Validation of the GeXP gene expression profiles using qRT-PCR

In order to confirm the data obtained from the GeXP multiplex assay, qRT-PCR was performed to quantify the mRNA expression levels of selected cytokines, namely IFN-γ, IL-12α, IL-18 and CXCLi2 (Figure 2). Overall, qRT-PCR detected higher fold changes than the GeXP assay in all of the genes quantified, but confirmed the expression patterns previously detected by the GeXP assay (Table 7).

Figure 2
figure2

Differential mRNA expression levels of IL-12α, IL-18, CXCLi2 and IFN-γ, as determined by qRT-PCR, in the bursae of Fabricius of SPF chickens infected with vvIBDV strain UPM0081 at 2, 4 and 5 dpi. Results are represented as fold change compared to levels in uninfected controls, after normalization with GAPDH (glyceraldehyde-3-phosphate-dehydrogenase) calculated by the − ΔΔCq method [20]. Groups labelled with different letters are significantly different, p < 0.05.

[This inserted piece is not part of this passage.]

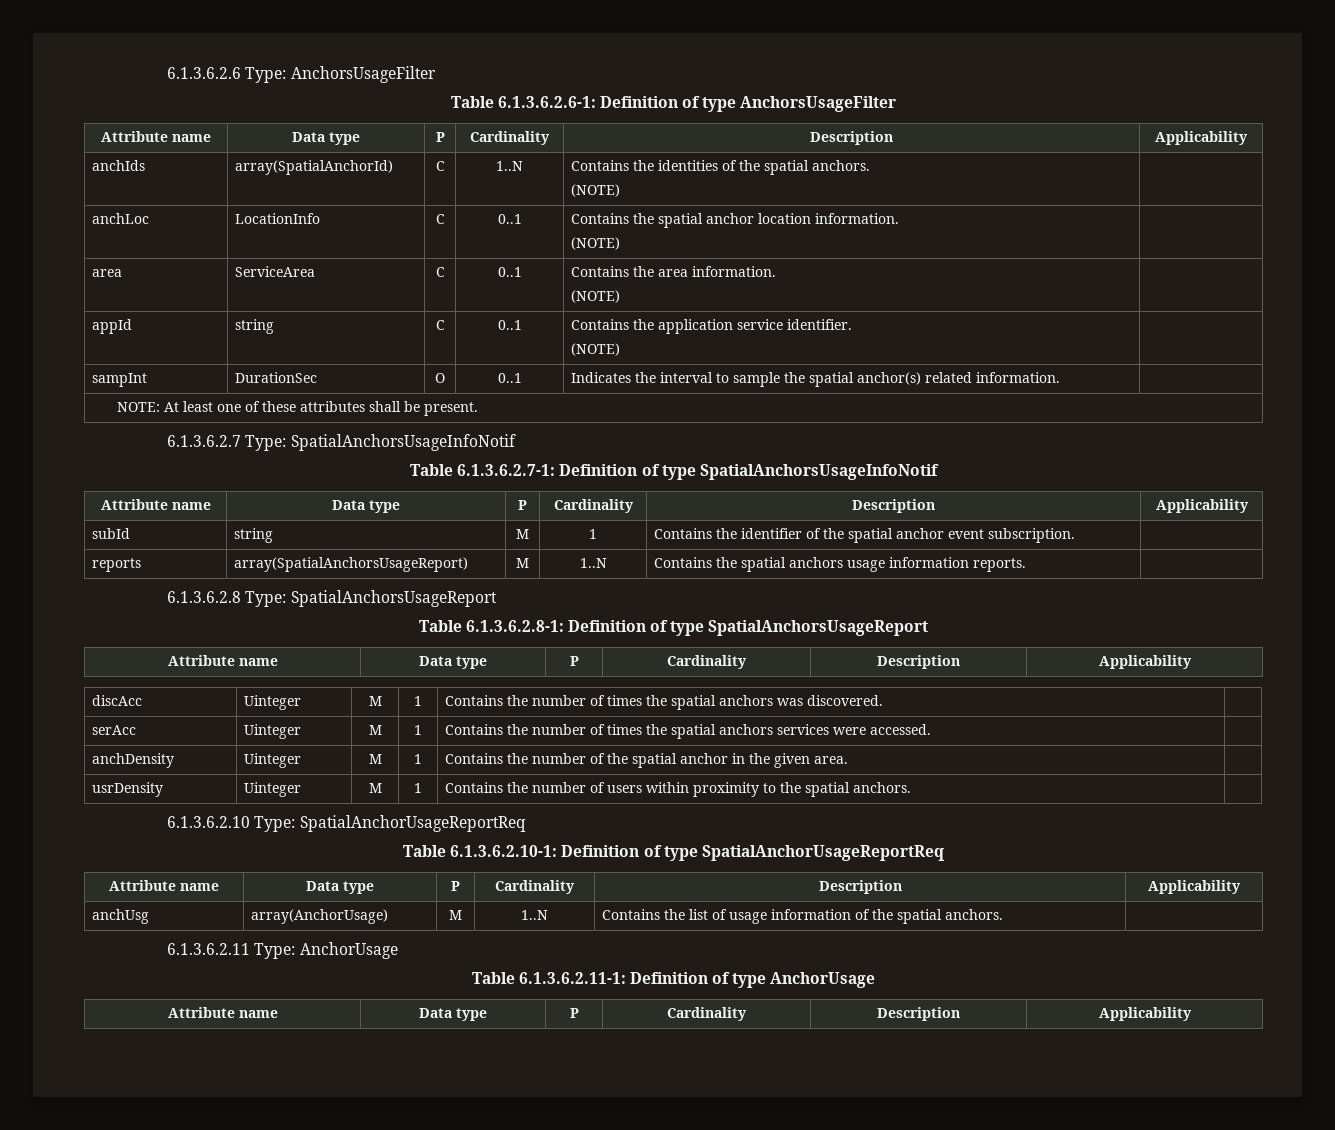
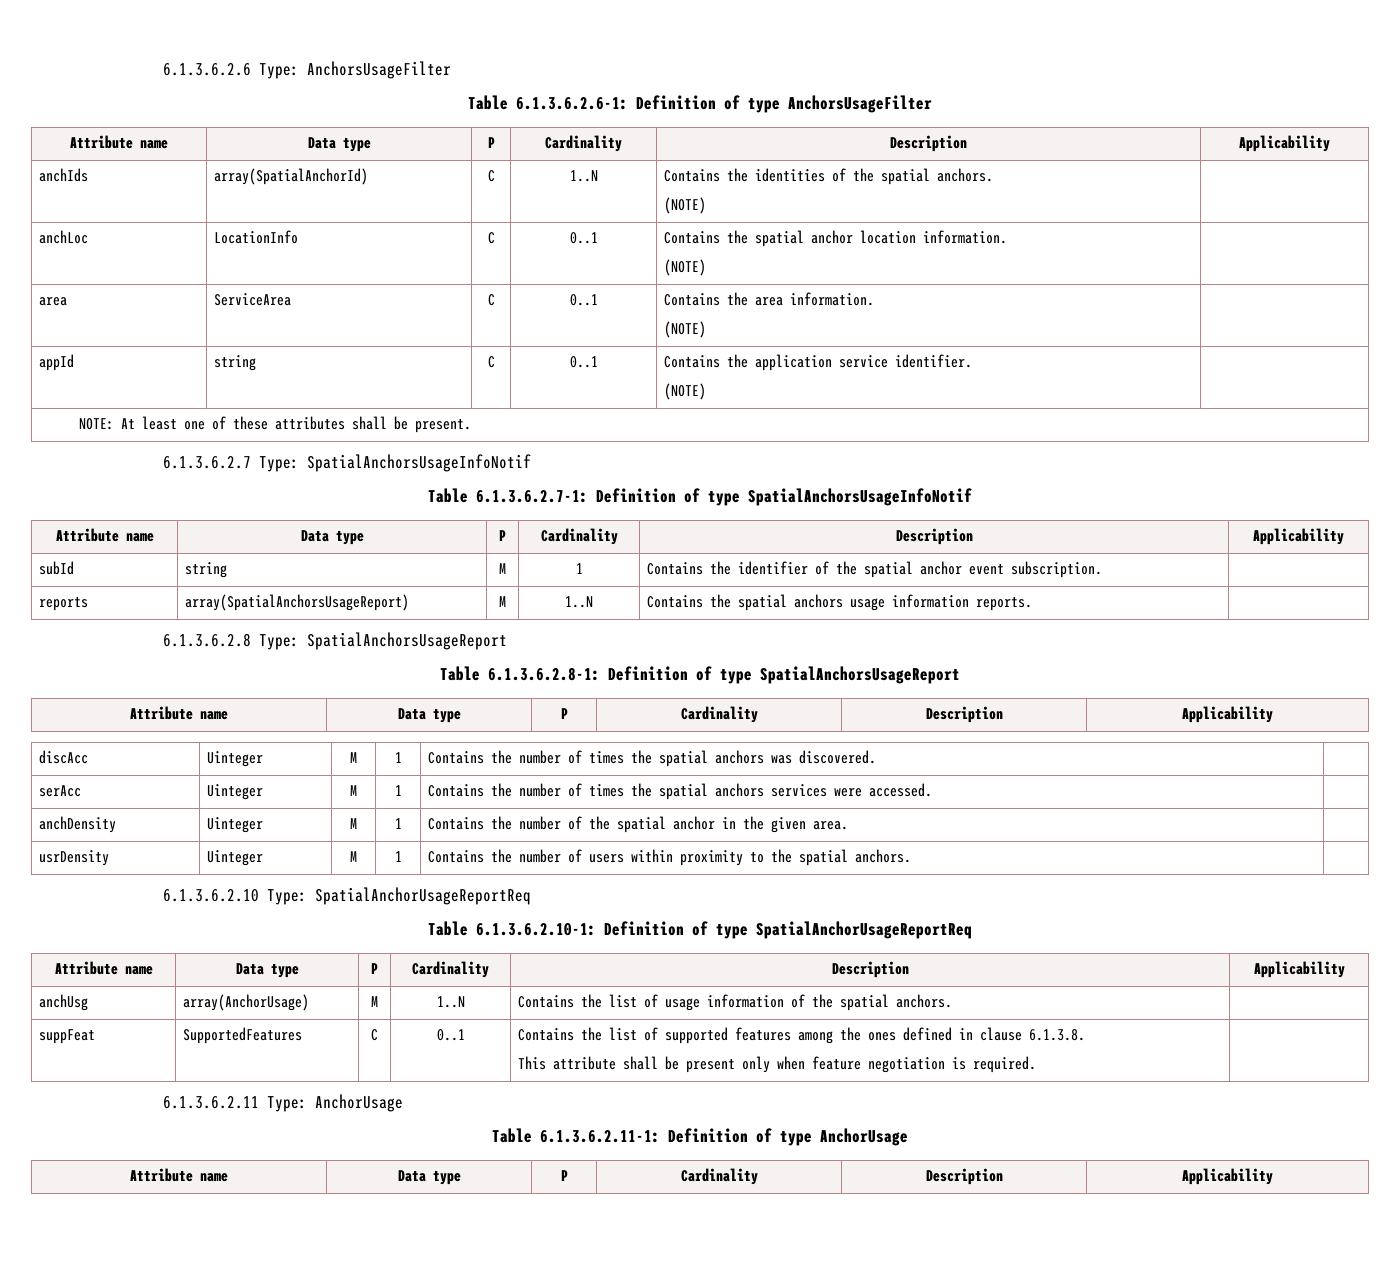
- sampInt | DurationSec | O | 0..1 | Indicates the interval to sample the spatial anchor(s) related information. |
+ suppFeat | SupportedFeatures | C | 0..1 | Contains the list of supported features among the ones defined in clause 6.1.3.8.
+ This attribute shall be present only when feature negotiation is required. |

In the bursae of chickens infected with vvIBDV strain UPM0081, the Th1 cytokines IFN-γ and IL-12α were upregulated as early as 2 dpi (Figure 2). The highest upregulation of IFN-γ mRNA levels was 113-fold at 5 dpi (Figure 2). IL-18 mRNA expression levels were upregulated from 2 dpi and remained unchanged until 5 dpi. CXCLi2 mRNA expression levels were up-regulated 9-fold as early as 2 dpi, peaked at 4 dpi at 40-fold, but decreased to 20-fold at 5 dpi (Figure 2).

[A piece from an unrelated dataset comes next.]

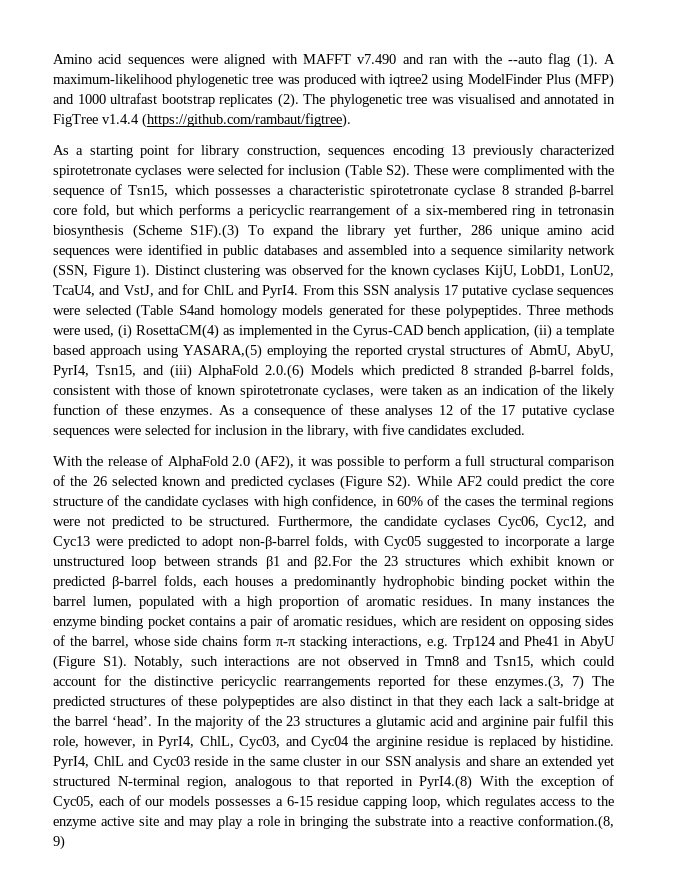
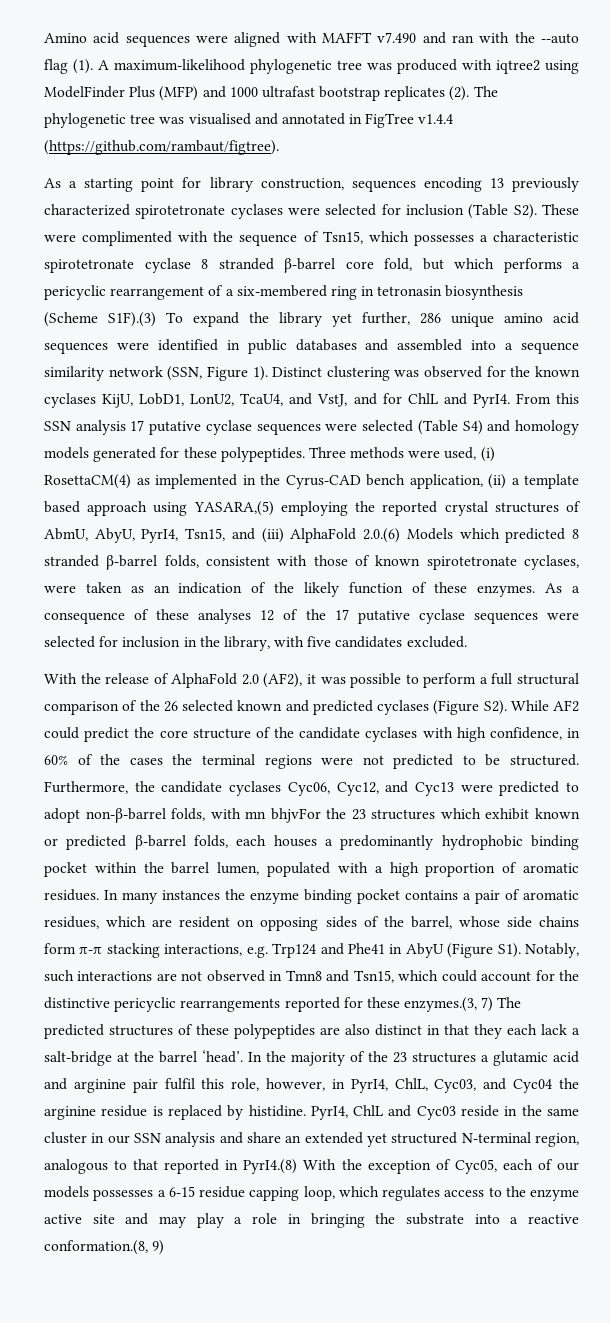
- From this SSN analysis 17 putative cyclase sequences were selected (Table S4and homology models generated for these polypeptides.
+ From this SSN analysis 17 putative cyclase sequences were selected (Table S4) and homology models generated for these polypeptides.
- Furthermore, the candidate cyclases Cyc06, Cyc12, and Cyc13 were predicted to adopt non-β-barrel folds, with Cyc05 suggested to incorporate a large unstructured loop between strands β1 and β2.For the 23 structures which exhibit known or predicted β-barrel folds, each houses a predominantly hydrophobic binding pocket within the barrel lumen, populated with a high proportion of aromatic residues.
+ Furthermore, the candidate cyclases Cyc06, Cyc12, and Cyc13 were predicted to adopt non-β-barrel folds, with mn bhjvFor the 23 structures which exhibit known or predicted β-barrel folds, each houses a predominantly hydrophobic binding pocket within the barrel lumen, populated with a high proportion of aromatic residues.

In the spleens of chickens infected with vvIBDV strain UPM0081, IFN-γ mRNA expression levels were up-regulated 44-fold at 2 dpi and decreased thereafter (Figure 2). IL-12α mRNA expression levels were 106-fold up-regulated at 2 dpi, but decreased thereafter to 26-fold at 5 dpi. IL-18 mRNA expression levels were up-regulated moderately after infection, with a peak of 11-fold at 2 dpi. CXCLi2 mRNA expression levels were up-regulated at all time-points (up to 4-fold at 5 dpi).

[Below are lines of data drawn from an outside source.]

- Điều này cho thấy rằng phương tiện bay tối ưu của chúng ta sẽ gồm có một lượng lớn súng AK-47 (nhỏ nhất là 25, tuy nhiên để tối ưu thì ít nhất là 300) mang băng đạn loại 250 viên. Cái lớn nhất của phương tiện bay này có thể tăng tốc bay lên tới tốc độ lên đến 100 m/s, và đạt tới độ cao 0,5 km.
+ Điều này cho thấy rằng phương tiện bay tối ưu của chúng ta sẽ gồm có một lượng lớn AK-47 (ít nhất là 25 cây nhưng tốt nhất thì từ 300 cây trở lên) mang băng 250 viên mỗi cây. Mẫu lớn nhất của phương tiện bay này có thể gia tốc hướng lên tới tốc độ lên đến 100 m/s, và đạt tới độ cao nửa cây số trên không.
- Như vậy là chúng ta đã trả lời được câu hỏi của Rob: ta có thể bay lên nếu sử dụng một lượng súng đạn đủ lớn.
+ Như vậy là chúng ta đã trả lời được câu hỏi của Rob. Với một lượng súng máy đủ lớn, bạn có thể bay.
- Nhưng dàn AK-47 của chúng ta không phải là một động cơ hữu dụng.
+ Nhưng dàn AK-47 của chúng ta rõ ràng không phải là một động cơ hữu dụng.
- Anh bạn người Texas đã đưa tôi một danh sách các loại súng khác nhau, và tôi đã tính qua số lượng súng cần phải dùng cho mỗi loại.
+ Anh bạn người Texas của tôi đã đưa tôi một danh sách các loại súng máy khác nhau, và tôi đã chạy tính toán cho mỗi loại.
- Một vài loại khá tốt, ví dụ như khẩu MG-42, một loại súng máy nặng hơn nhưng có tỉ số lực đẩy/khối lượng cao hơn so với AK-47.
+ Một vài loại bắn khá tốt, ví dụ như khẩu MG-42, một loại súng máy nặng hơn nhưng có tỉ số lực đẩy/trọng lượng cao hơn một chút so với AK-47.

NO and MDA levels in vvIBDV-infected spleen and bursae

Nitric oxide, which acts as a pro-inflammatory mediator and the production of which is often used as a measure of IFN-γ activity, was up-regulated in both the bursae and spleens of vvIBDV-infected chickens (Figure 3a). NO levels in the bursae increased more than those in the spleen and in both organs peaked at 5 dpi. Similarly, the lipid peroxidation rate in vvIBDV-infected spleens and bursae was measured using malondialdehyde as an oxidative stress marker. Similarly to NO, at 3 dpi MDA levels in the bursae increased throughout the experiment (Figure 3b), whilst levels in the spleen were also elevated but only at 4 and 5 dpi, with there being no significant difference between levels at those latter two time-points (Figure 3b).

Figure 3
figure3

Level of inflammatory mediator (a) nitric oxide (NO) and lipid peroxidation reactive aldehydes (b) malondialdehyde (MDA) in the spleens and bursae of chickens infected with vvIBDV strain UPM0081 at 2, 4 and 5 dpi. Differences between control and treated groups were determined by one-way ANOVA (p < 0.05). Means labelled with different letters are significantly different, p < 0.05.

Discussion

IBDV infection is associated with up-regulation of pro-inflammatory cytokines and destruction of actively dividing IgM+ B lymphocytes [8,10]. These previous studies looked at alterations of expression of a limited panel of cytokines, chemokines and TLRs following infection with classical and very virulent strains of IBDV [8,10]; we believe this is the most exhaustive study to date, and the first to compare responses to in vitro infection of macrophage-like cells (HD11 cell line) with those to in vivo infection in the spleen and bursae. Changes in the numbers of macrophages, T and B cells in the two tissues following infection were also quantified.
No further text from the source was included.